Coaching mit Pferden
Was wir Menschen von den Pferden lernen können
von Eike Holtschmit
Der Begriff Coach bzw. Coaching ist ganz eng mit Pferden verbunden, denn Coach (engl. Kutsche) hängt etymologisch mit dem Wort Kutsche zusammen, und diese wird von Pferden gezogen. Ist das nicht interessant?! Das Bild der Kutsche vermittelt auch einen Kern von Coaching: die Kutsche ist ein Hilfsmittel, ein Beförderungsmittel, um sich auf den Weg zu machen und mit Hilfe von ihr ein Ziel zu erreichen. Später wurde mit Coach auch der Kutscher assoziiert, jemand der weiß, wie er dieses Hilfsmittel lenkt.
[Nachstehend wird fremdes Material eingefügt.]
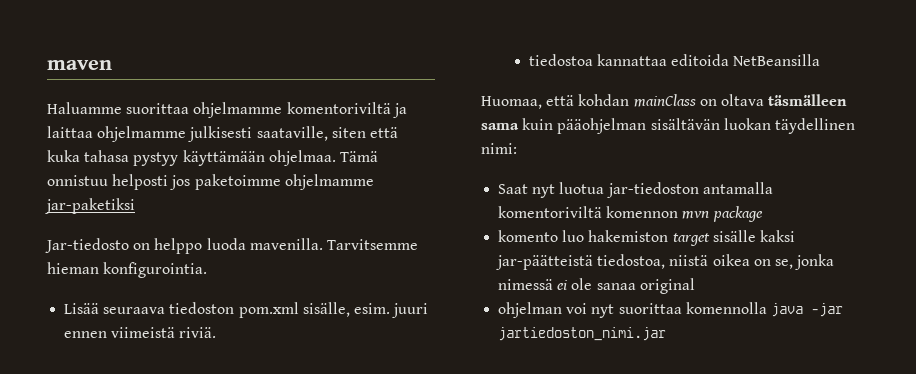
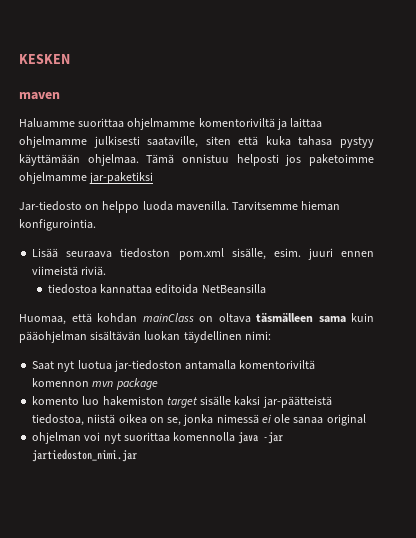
(47, 65) none -> [19,54,70,64] KESKEN //

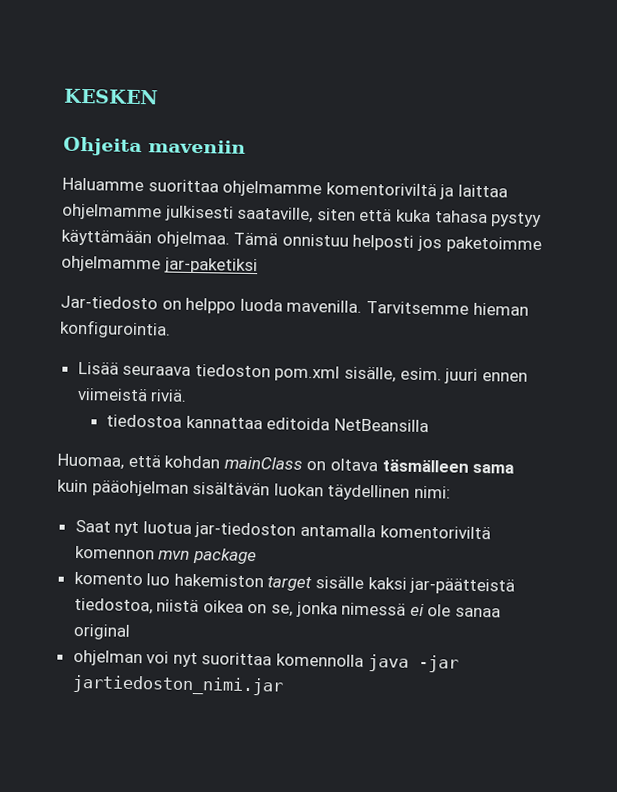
[19,92,60,100] maven -> [63,136,246,157] Ohjeita maveniin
Die Jahrtausende alte Geschichte von Mensch und Pferd hat auch im Sprachgebrauch interessante Spuren hinterlassen: Man nimmt den Mitarbeiter an die Kandare, jemand schlägt über die Stränge (das sind die Zugstränge einer Kutsche), man lässt die Zügel schleifen und zäumt das Pferd von hinten auf. Ihnen fallen sicher noch weitere Redewendungen ein.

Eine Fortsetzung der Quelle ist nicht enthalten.